Subsequent to Tianluoshan, at around 4200-3800 BC, other sites in the Lower Yangtze regions, such as Caoxieshan and Chuodun (see discussion in Fuller and Qin 2009), show increased human efforts at managing water levels in very small paddy fields some with adjacent channels and water 'storage pits', which would allow these small fields to be drained. Such systems would have strongly selected for changed in rice plant architecture towards less spreading grow habits (based on the gene Prog1, published in by Tan et al in Nature Genetics 2008; some discussion for the selection of this which is parallels in other cereals is provided in Fuller, Allaby and Stevens "Entanglements...", in World Archaeology).
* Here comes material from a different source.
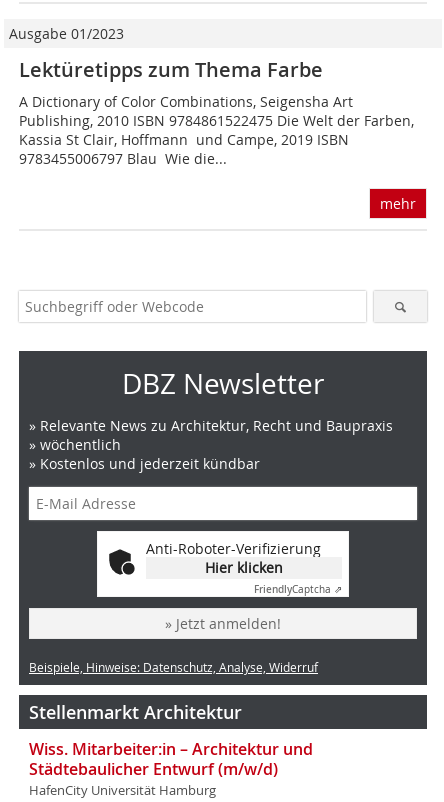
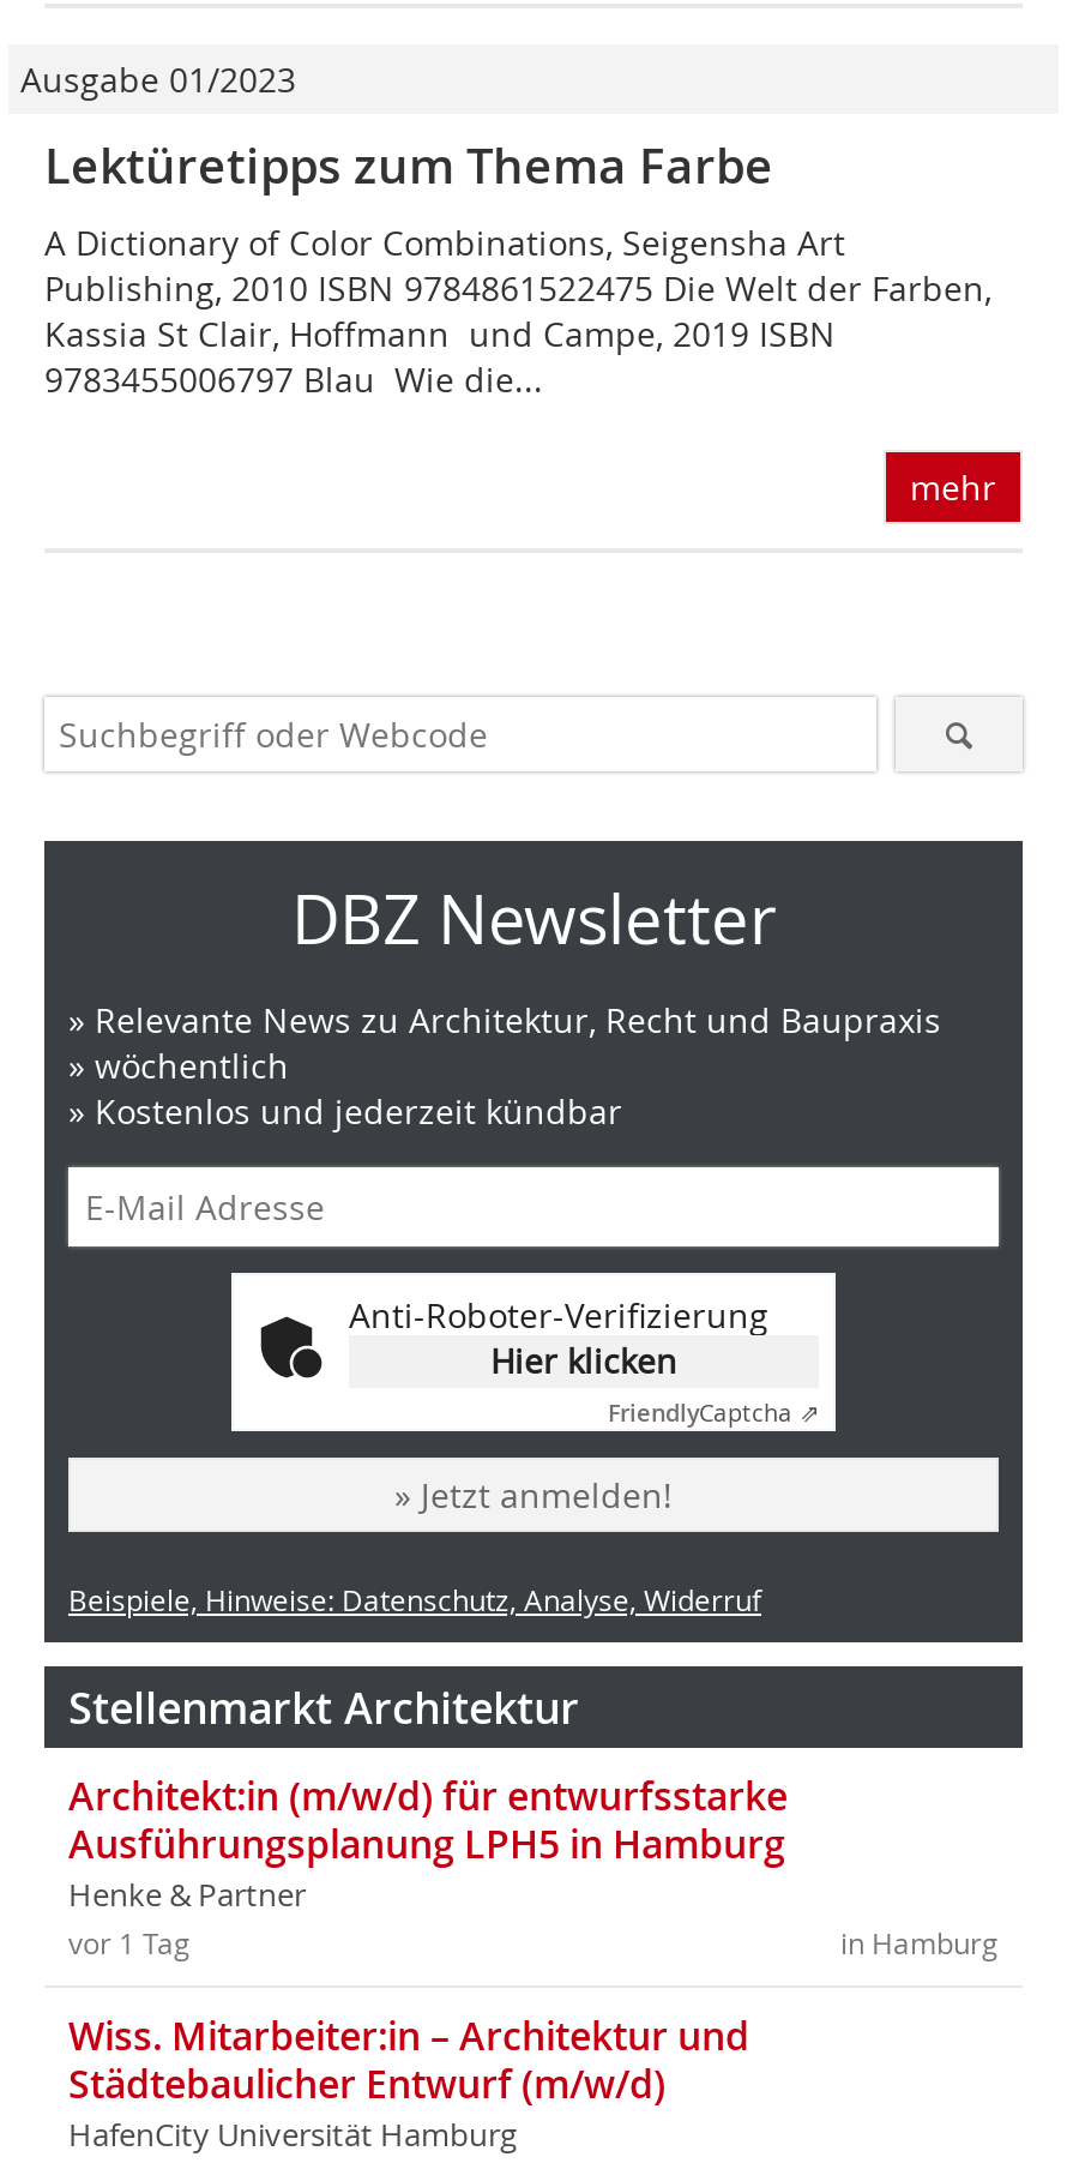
none -> [68,1770,999,1962] Architekt:in (m/w/d) für entwurfsstarke | Ausführungsplanung LPH5 in Hamburg | Henke & Partner | in Hamburg | vor 1 Tag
Shorter rice plants might also have been favoured here, if not already at the early wetland margin cultivation of Tianluoshan, since human manipulation of water would remove the need for taller plants, which would be prone to falling over (i.e. lodging) and would produce fewer grains (since metobolism was being invested in more culm rather than more seeds). An interesting question would be to know whether shorter plants (SD1) or less branching (Prog1) was selected first.

Once japonica was introdouced into areas with proto-indica, selection for these traits would be well-finished, and shorter growth habits may have been unnecessary and unattractive to South Asian cultivators. Thus in early India there was a selection process of crossing japonica to indica to acquire some, but not all, domestication related traits.